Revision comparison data
-=-=-=-=-

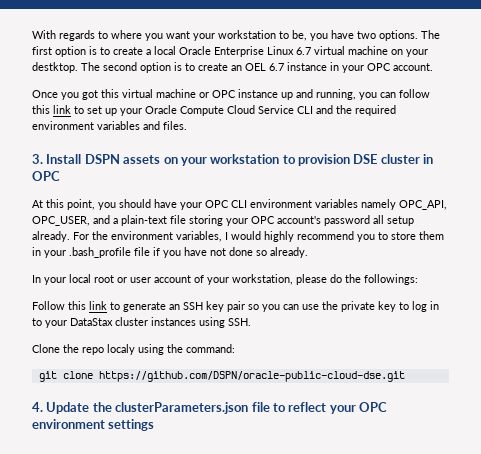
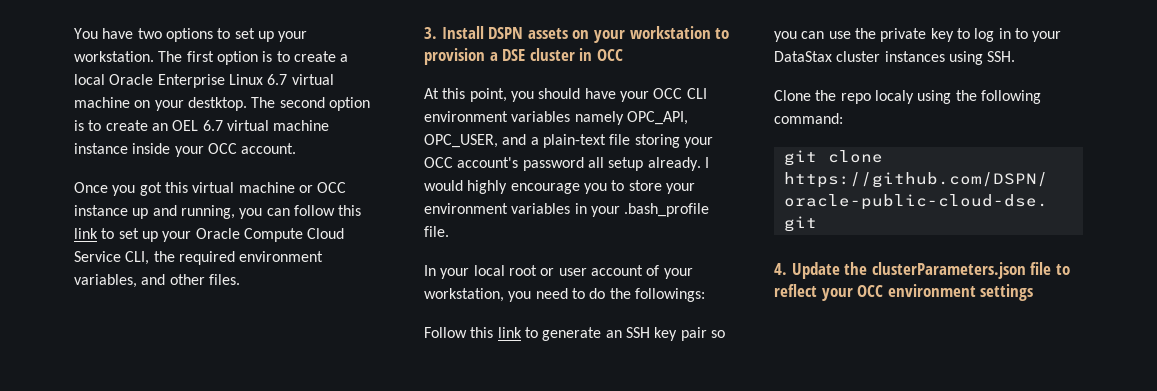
- With regards to where you want your workstation to be, you have two options.
+ You have two options to set up your workstation.
- The second option is to create an OEL 6.7 instance in your OPC account.
+ The second option is to create an OEL 6.7 virtual machine instance inside your OCC account.
- Once you got this virtual machine or OPC instance up and running, you can follow this link to set up your Oracle Compute Cloud Service CLI and the required environment variables and files.
+ Once you got this virtual machine or OCC instance up and running, you can follow this link to set up your Oracle Compute Cloud Service CLI, the required environment variables, and other files.
- 3. Install DSPN assets on your workstation to provision DSE cluster in OPC
+ 3. Install DSPN assets on your workstation to provision a DSE cluster in OCC
- At this point, you should have your OPC CLI environment variables namely OPC_API, OPC_USER, and a plain-text file storing your OPC account's password all setup already.
+ At this point, you should have your OCC CLI environment variables namely OPC_API, OPC_USER, and a plain-text file storing your OCC account's password all setup already.
- For the environment variables, I would highly recommend you to store them in your .bash_profile file if you have not done so already.
+ I would highly encourage you to store your environment variables in your .bash_profile file.
- In your local root or user account of your workstation, please do the followings:
+ In your local root or user account of your workstation, you need to do the followings:
- Clone the repo localy using the command:
+ Clone the repo localy using the following command:
- 4. Update the clusterParameters.json file to reflect your OPC environment settings
+ 4. Update the clusterParameters.json file to reflect your OCC environment settings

-=-=-=-=-

Try it =
Select the lines from the entries that include the word "running".

Answer to the problem =
- Once you got this virtual machine or OPC instance up and running, you can follow this link to set up your Oracle Compute Cloud Service CLI and the required environment variables and files.
+ Once you got this virtual machine or OCC instance up and running, you can follow this link to set up your Oracle Compute Cloud Service CLI, the required environment variables, and other files.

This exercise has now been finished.